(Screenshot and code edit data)
* * * * * * *
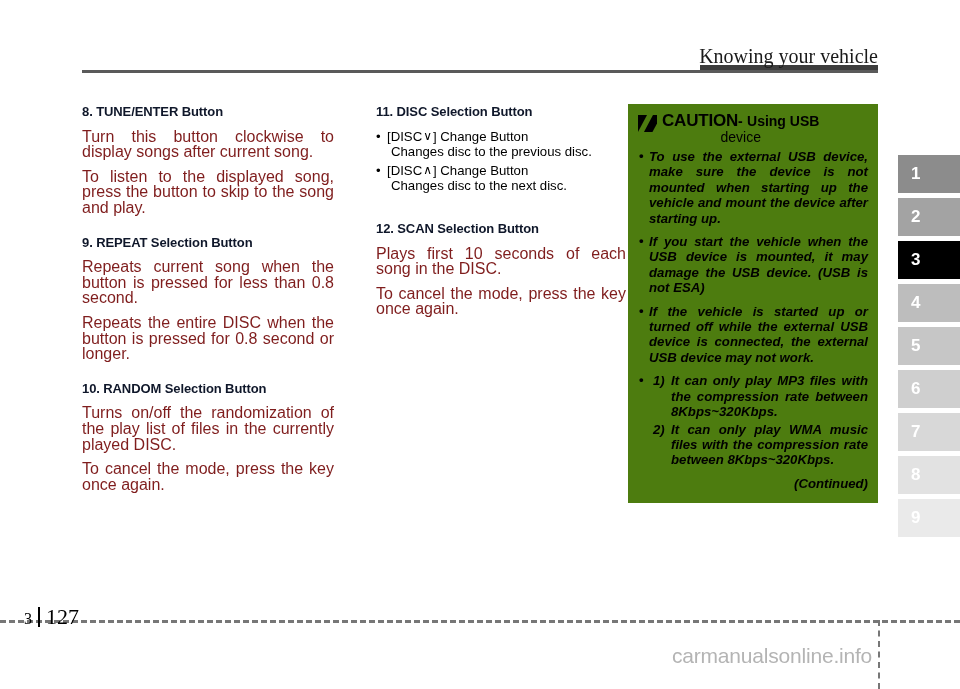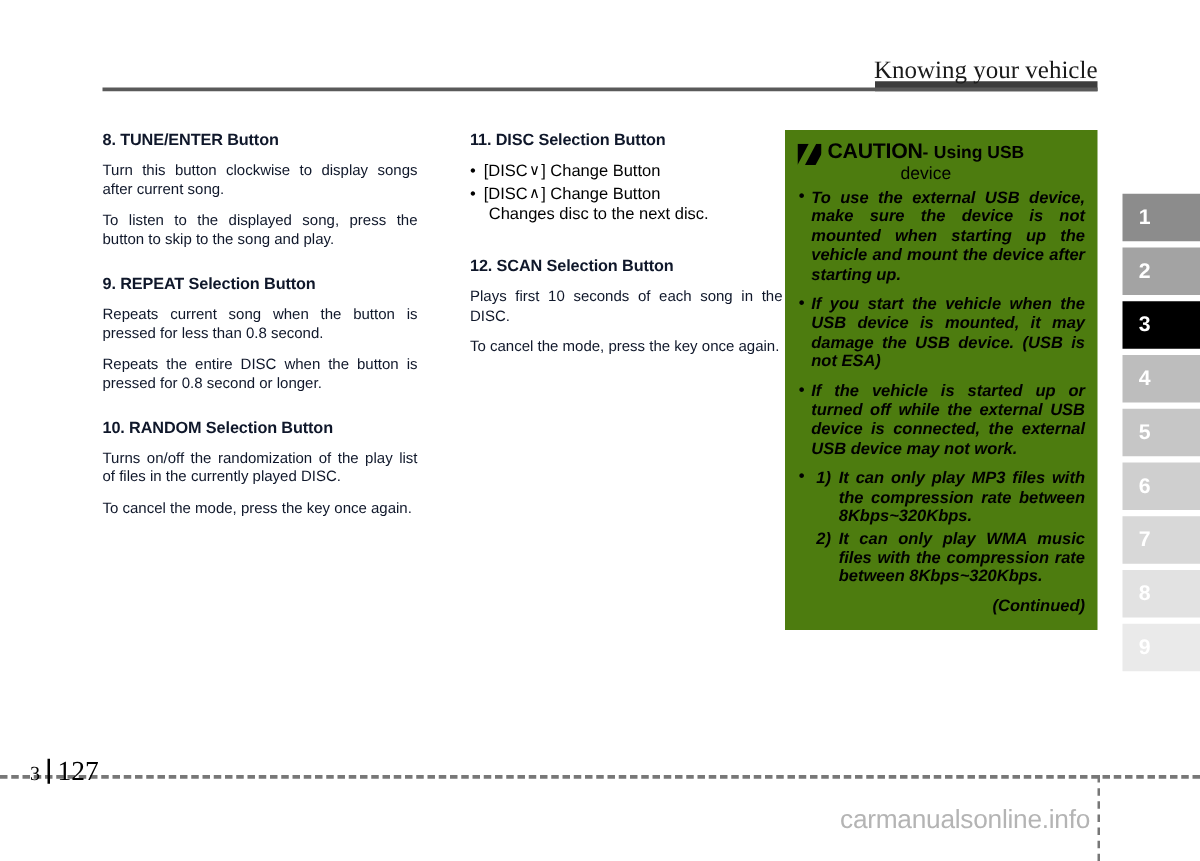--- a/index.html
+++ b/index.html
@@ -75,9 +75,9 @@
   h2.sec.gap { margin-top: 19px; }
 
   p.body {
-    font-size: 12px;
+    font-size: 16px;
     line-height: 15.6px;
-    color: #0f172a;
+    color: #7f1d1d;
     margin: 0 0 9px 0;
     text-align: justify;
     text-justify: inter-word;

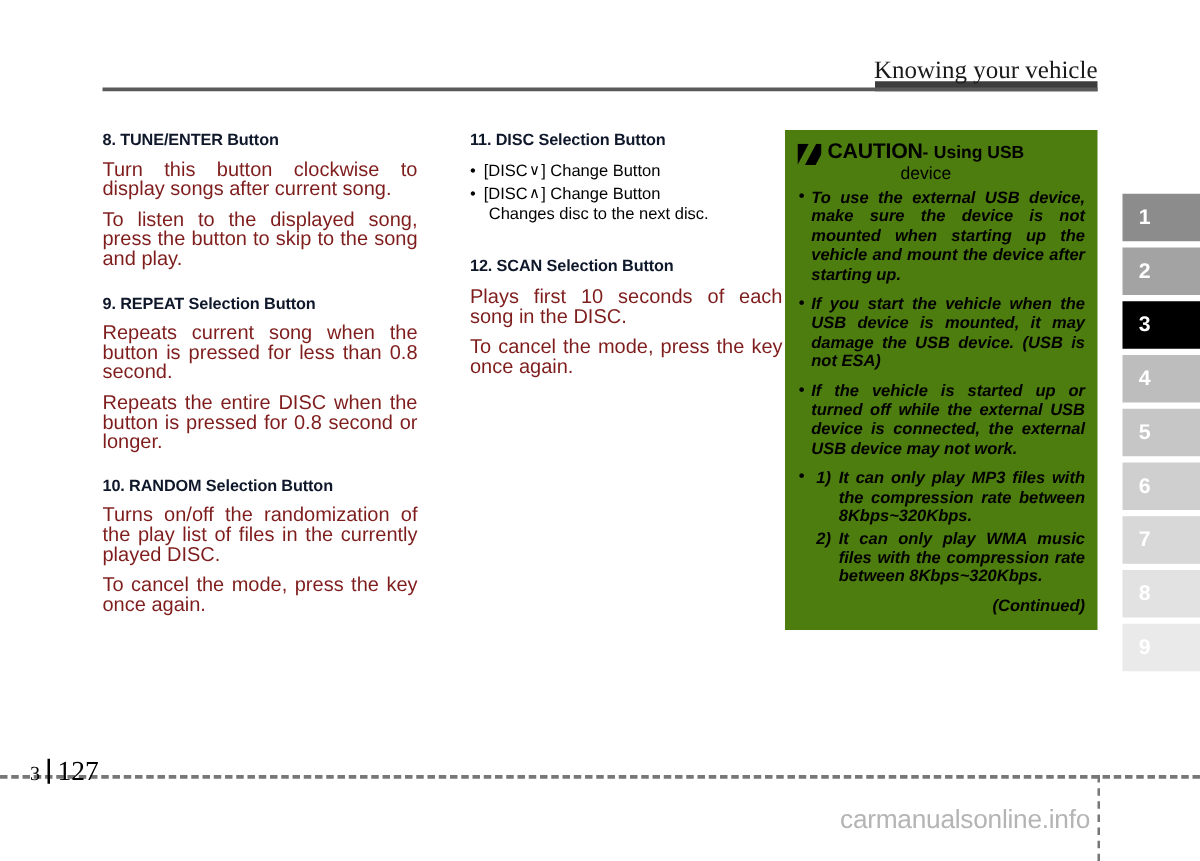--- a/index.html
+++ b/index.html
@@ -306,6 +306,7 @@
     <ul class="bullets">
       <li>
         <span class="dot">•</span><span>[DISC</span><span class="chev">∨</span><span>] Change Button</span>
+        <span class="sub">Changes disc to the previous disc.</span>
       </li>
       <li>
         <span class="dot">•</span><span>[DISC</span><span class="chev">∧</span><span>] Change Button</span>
* * * * * * *
→ Exercise goal
All entries above must be repeated exactly; pictures are to be left out.

→ Output for this task
--- a/index.html
+++ b/index.html
@@ -75,9 +75,9 @@
   h2.sec.gap { margin-top: 19px; }
 
   p.body {
-    font-size: 12px;
+    font-size: 16px;
     line-height: 15.6px;
-    color: #0f172a;
+    color: #7f1d1d;
     margin: 0 0 9px 0;
     text-align: justify;
     text-justify: inter-word;

--- a/index.html
+++ b/index.html
@@ -306,6 +306,7 @@
     <ul class="bullets">
       <li>
         <span class="dot">•</span><span>[DISC</span><span class="chev">∨</span><span>] Change Button</span>
+        <span class="sub">Changes disc to the previous disc.</span>
       </li>
       <li>
         <span class="dot">•</span><span>[DISC</span><span class="chev">∧</span><span>] Change Button</span>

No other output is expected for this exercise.